_Work request_:
Print all entries below exactly, without images.

_Source records_:

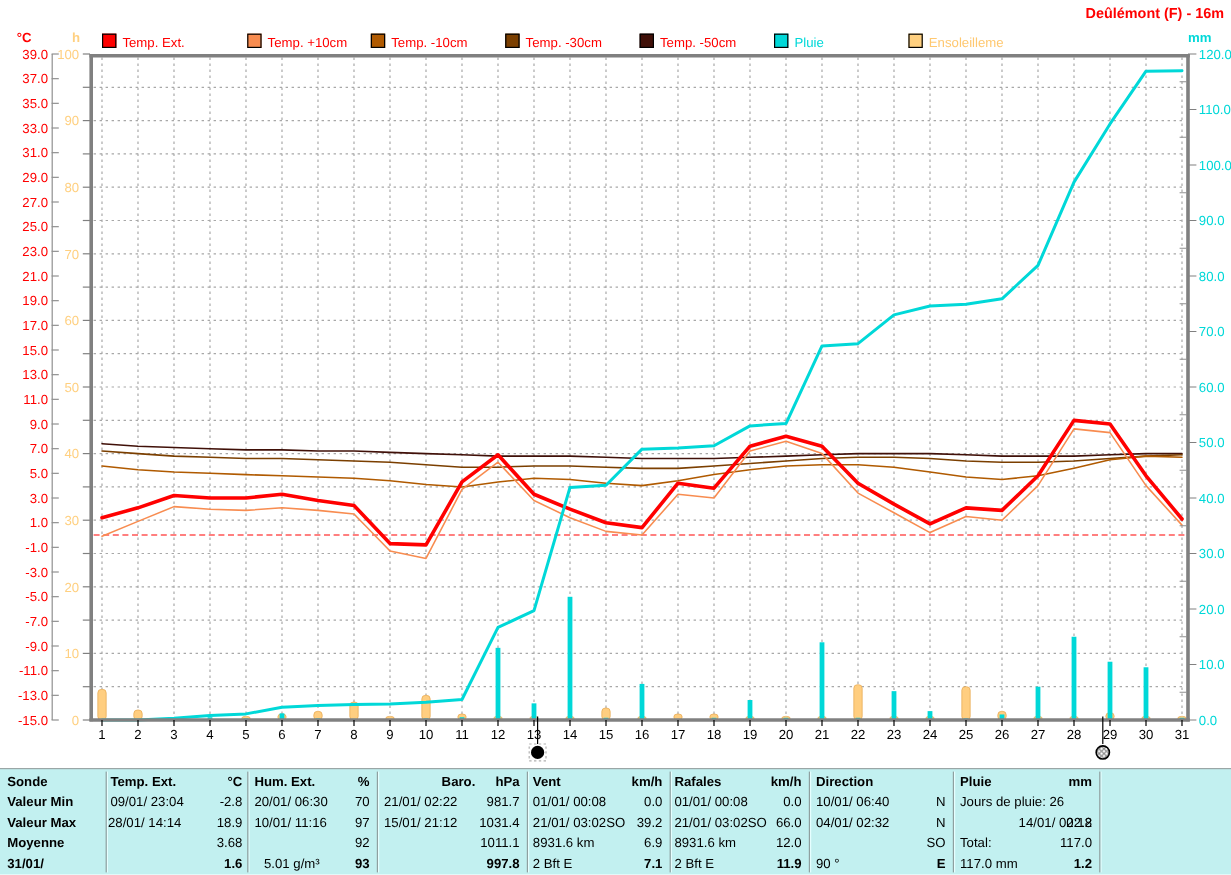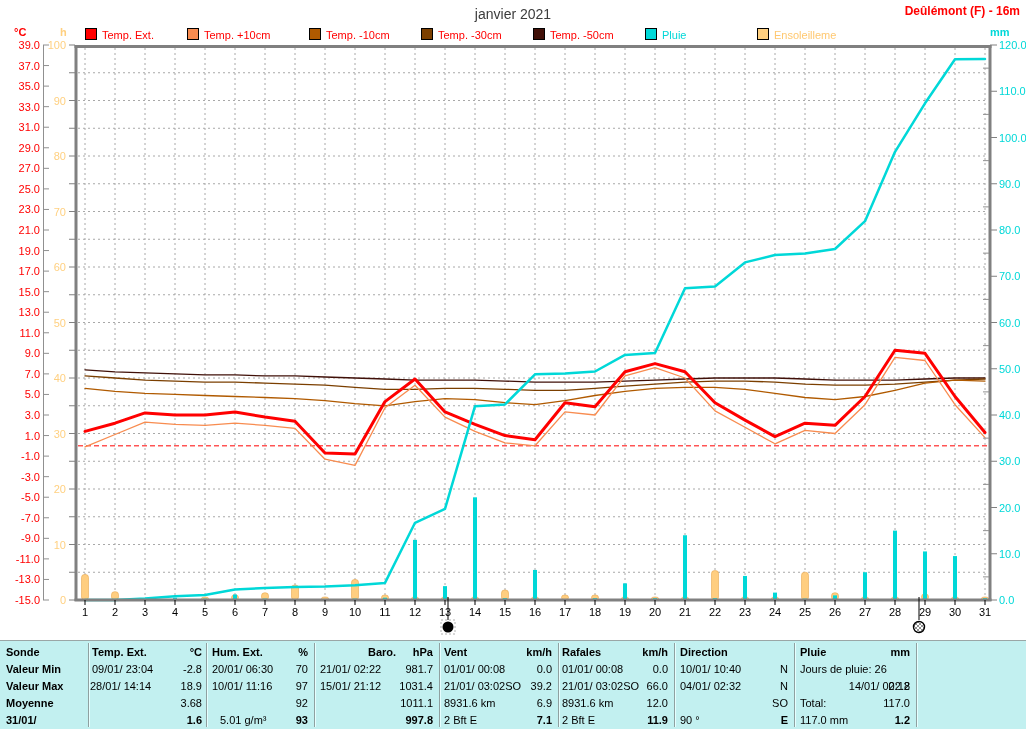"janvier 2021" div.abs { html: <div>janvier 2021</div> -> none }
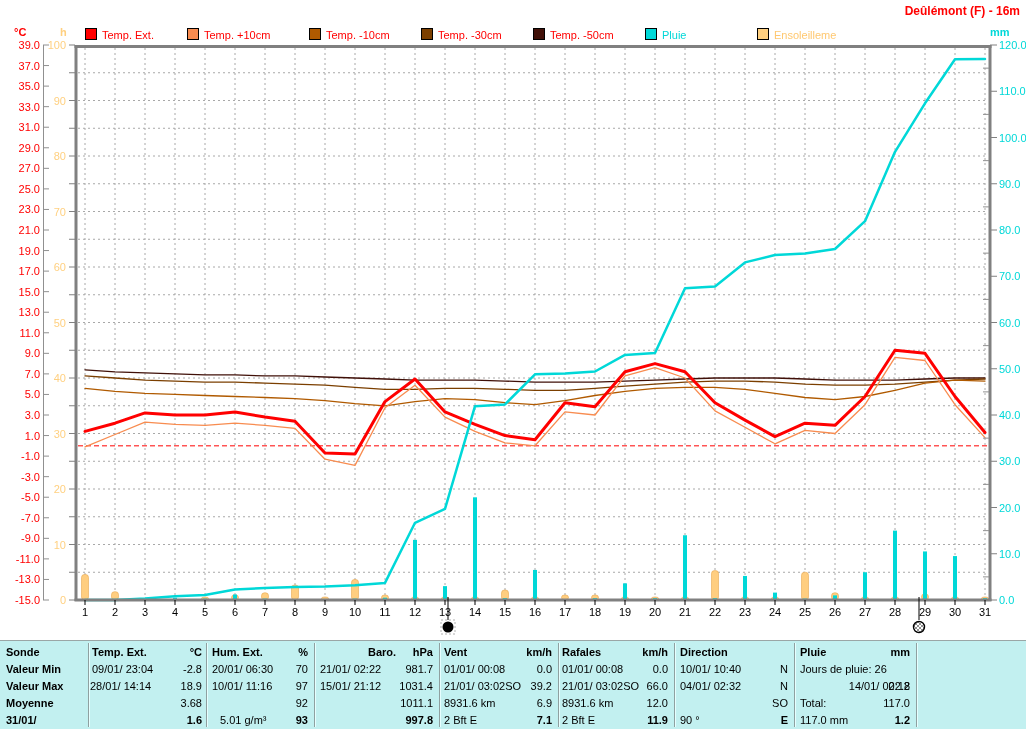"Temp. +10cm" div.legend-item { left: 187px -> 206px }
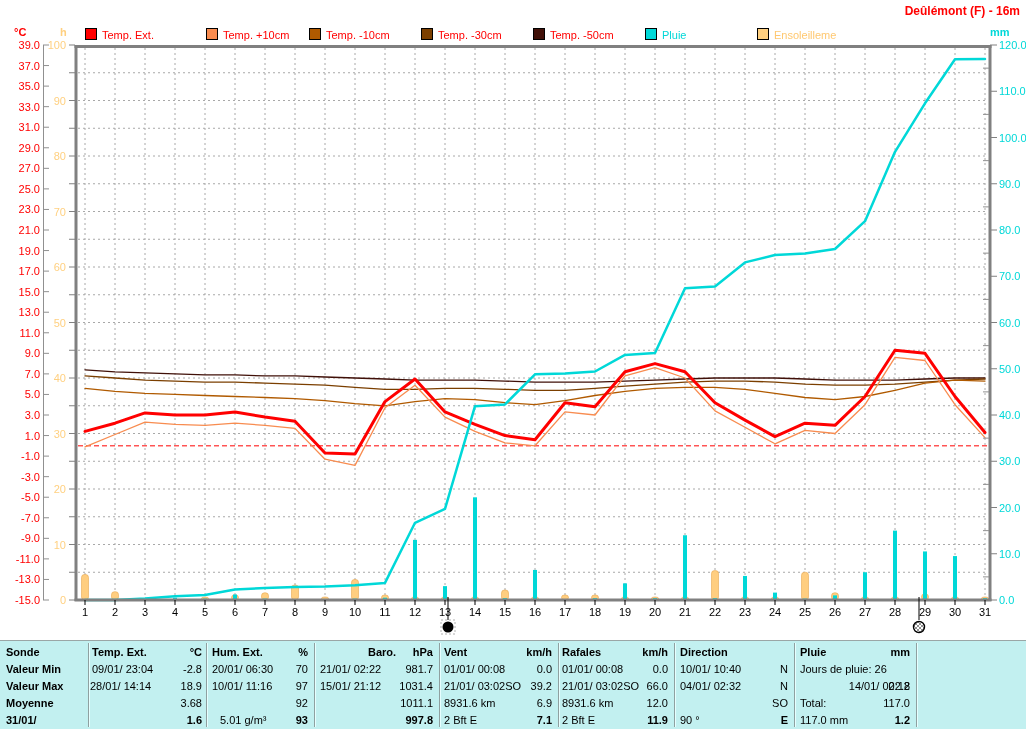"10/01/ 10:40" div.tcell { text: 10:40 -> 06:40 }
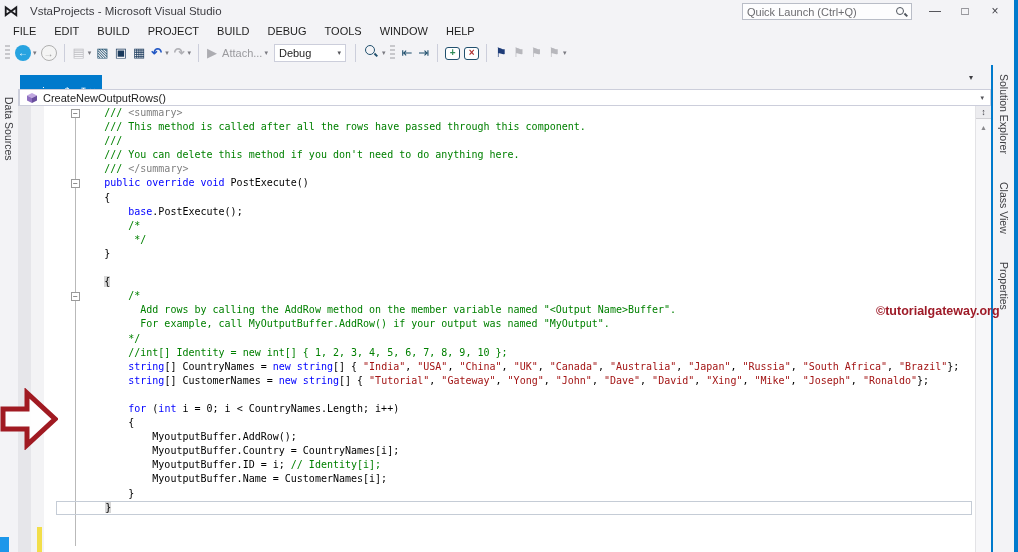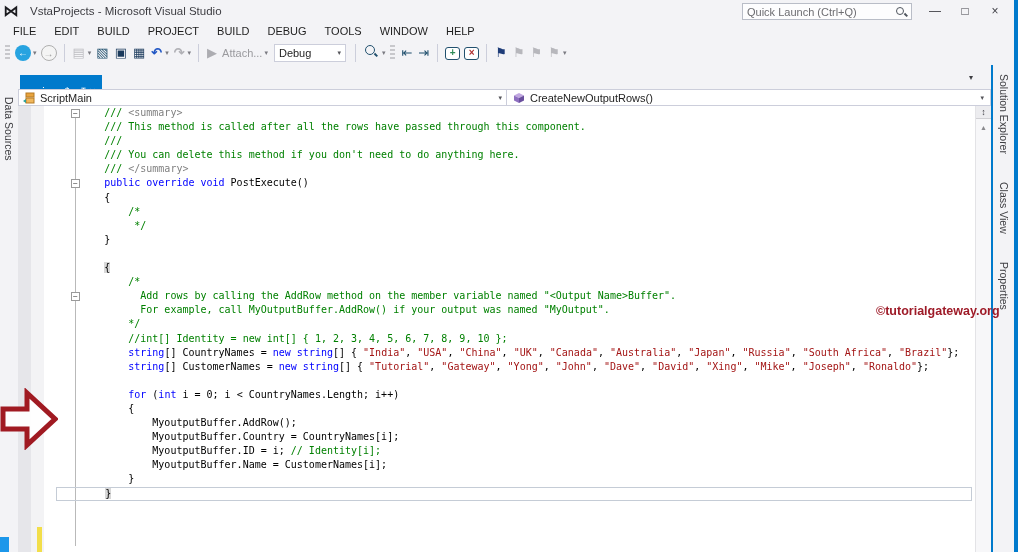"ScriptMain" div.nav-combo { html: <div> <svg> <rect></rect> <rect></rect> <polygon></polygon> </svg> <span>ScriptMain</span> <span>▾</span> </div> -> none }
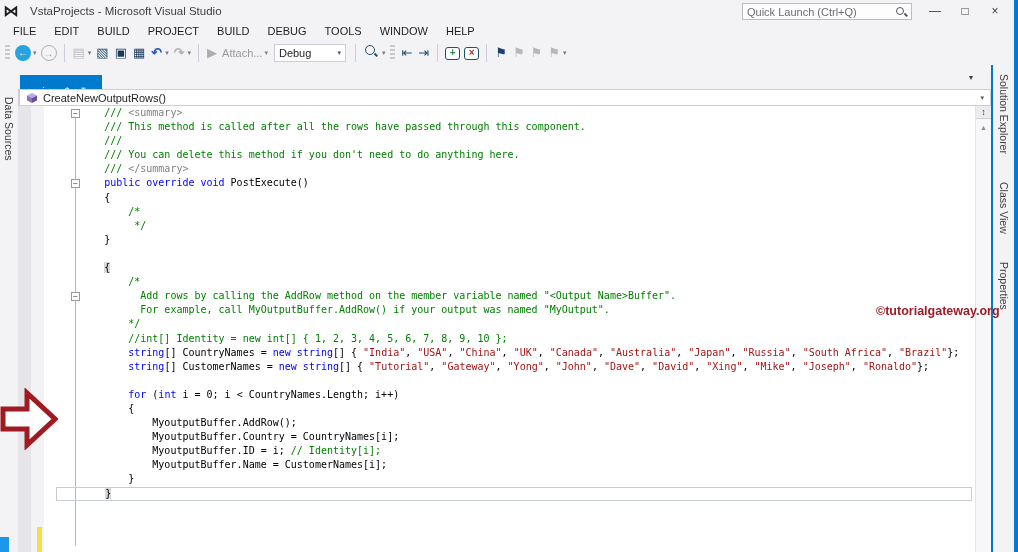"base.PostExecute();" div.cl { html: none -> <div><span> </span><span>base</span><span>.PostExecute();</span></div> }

_Result of this exercise_:
"janvier 2021" div.abs { html: <div>janvier 2021</div> -> none }
"Temp. +10cm" div.legend-item { left: 187px -> 206px }
"10/01/ 10:40" div.tcell { text: 10:40 -> 06:40 }
"ScriptMain" div.nav-combo { html: <div> <svg> <rect></rect> <rect></rect> <polygon></polygon> </svg> <span>ScriptMain</span> <span>▾</span> </div> -> none }
"base.PostExecute();" div.cl { html: none -> <div><span> </span><span>base</span><span>.PostExecute();</span></div> }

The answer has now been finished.